This only supports literal characters and all must be given as a single parameter. For more advanced use cases, an array of permitted characters can be provided:

rule=:%f:string{"matching.permitted":[
                     {"class":"digit"},
                     {"chars":"xX"}
                        ]}%

Here, class is a specify for the usual character classes, with support for:

  • digit
  • hexdigit
  • alpha
  • alnum

In contrast, chars permits to specify literal characters. Both class as well as chars may be specified multiple times inside the array. For example, the alnum class could also be permitted as follows:

rule=:%f:string{"matching.permitted":[
                     {"class":"digit"},
                     {"class":"alpha"}
                        ]}%
matching.mode

This parameter permits the strict matching requirement of liblognorm, where each parser must be terminated by a space character. Possible values are:

  • strict - which requires that space
  • lazy - which does not

Default is strict, this parameter is available starting with version 2.0.6.

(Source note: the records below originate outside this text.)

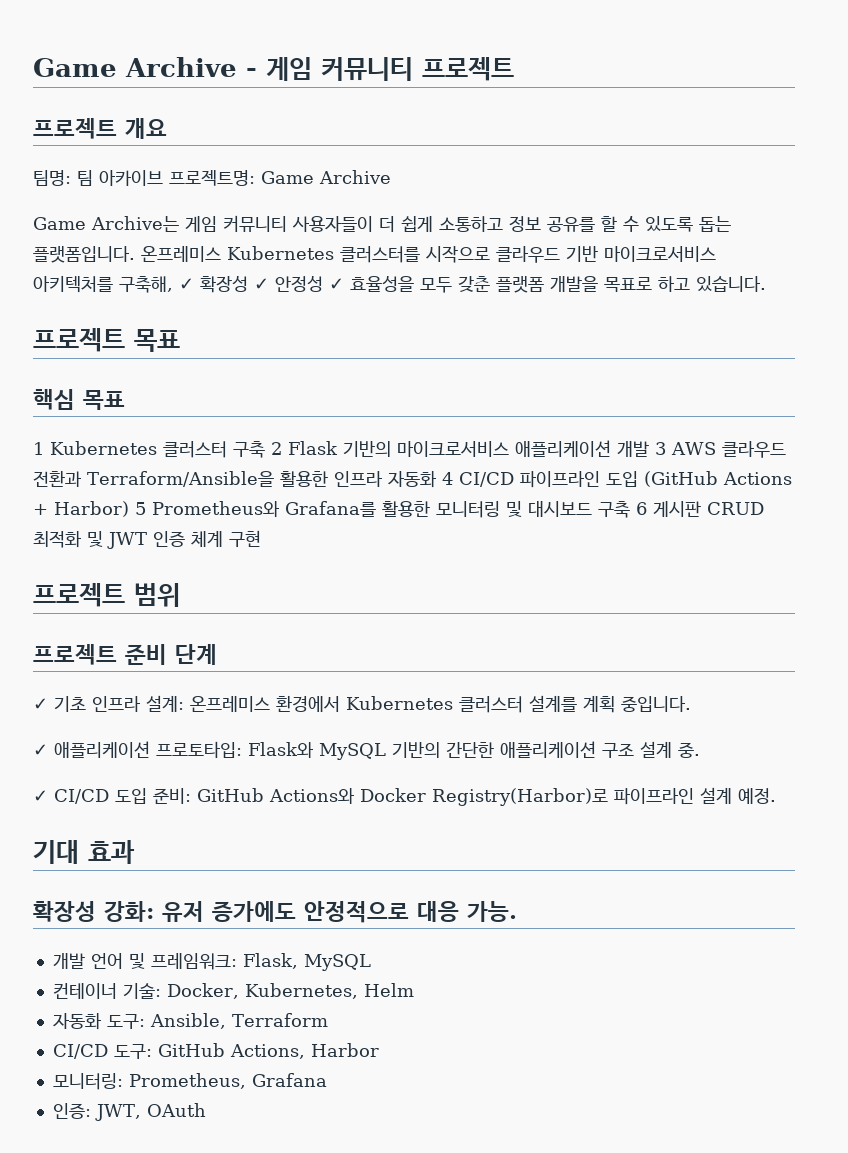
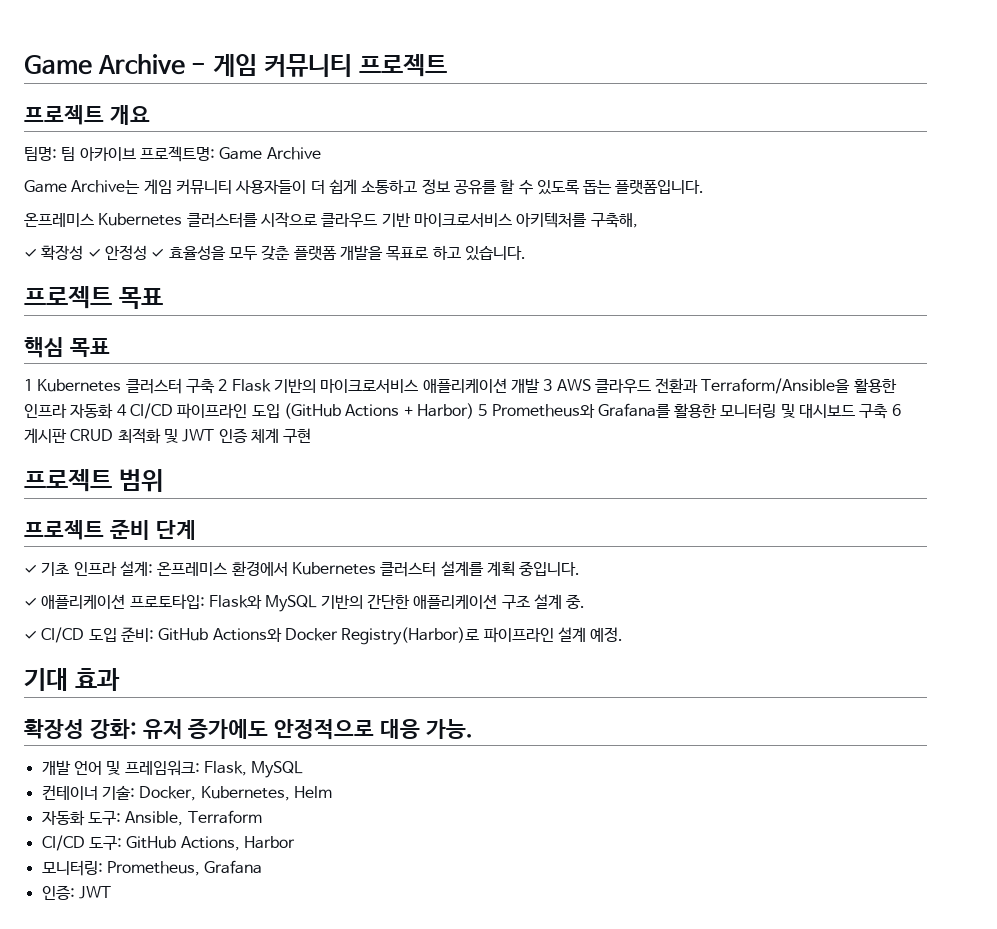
- Game Archive는 게임 커뮤니티 사용자들이 더 쉽게 소통하고 정보 공유를 할 수 있도록 돕는 플랫폼입니다. 온프레미스 Kubernetes 클러스터를 시작으로 클라우드 기반 마이크로서비스 아키텍처를 구축해, ✓ 확장성 ✓ 안정성 ✓ 효율성을 모두 갖춘 플랫폼 개발을 목표로 하고 있습니다.
+ Game Archive는 게임 커뮤니티 사용자들이 더 쉽게 소통하고 정보 공유를 할 수 있도록 돕는 플랫폼입니다.
+ 온프레미스 Kubernetes 클러스터를 시작으로 클라우드 기반 마이크로서비스 아키텍처를 구축해,
+ ✓ 확장성 ✓ 안정성 ✓ 효율성을 모두 갖춘 플랫폼 개발을 목표로 하고 있습니다.
- 인증: JWT, OAuth
+ 인증: JWT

In lazy mode, the parser always matches if at least one character can be matched. This can lead to unexpected results, so use it with care.

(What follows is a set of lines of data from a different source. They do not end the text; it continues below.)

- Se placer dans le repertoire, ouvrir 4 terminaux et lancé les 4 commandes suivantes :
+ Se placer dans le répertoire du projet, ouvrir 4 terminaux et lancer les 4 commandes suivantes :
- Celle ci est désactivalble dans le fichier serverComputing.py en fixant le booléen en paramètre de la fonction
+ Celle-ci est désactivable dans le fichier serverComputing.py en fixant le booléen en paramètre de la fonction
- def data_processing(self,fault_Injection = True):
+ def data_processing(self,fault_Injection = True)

Example: assume the following message (without quotes):

"12:34 56"

And the following parser definition:

rule=:%f:string{"matching.permitted":[ {"class":"digit"} ]}
                 %%r:rest%

This will be unresolvable, as “:” is not a digit. With this definition:

rule=:%f:string{"matching.permitted":[ {"class":"digit"} ], "matching.mode":"lazy"}
                 %%r:rest%

it becomes resolvable, and f will contain “12” and r will contain “:34 56”. This also shows the risk associated, as the result obtained may not necessarily be what was intended.

word

One or more characters, up to the next space (\x20), or up to end of line.

string-to

One or more characters, up to the next string given in “extradata”.

alpha

One or more alphabetic characters, up to the next whitspace, punctuation, decimal digit or control character.

char-to

One or more characters, up to the next character(s) given in extradata.

Parameters

extradata

This is a mandatory parameter. It contains one or more characters, each of which terminates the match.

char-sep

Zero or more characters, up to the next character(s) given in extradata.

Parameters

extradata

This is a mandatory parameter. It contains one or more characters, each of which terminates the match.

rest

Zero or more characters untill end of line. Must always be at end of the rule, even though this condition is currently not checked. In any case, any definitions after rest are ignored.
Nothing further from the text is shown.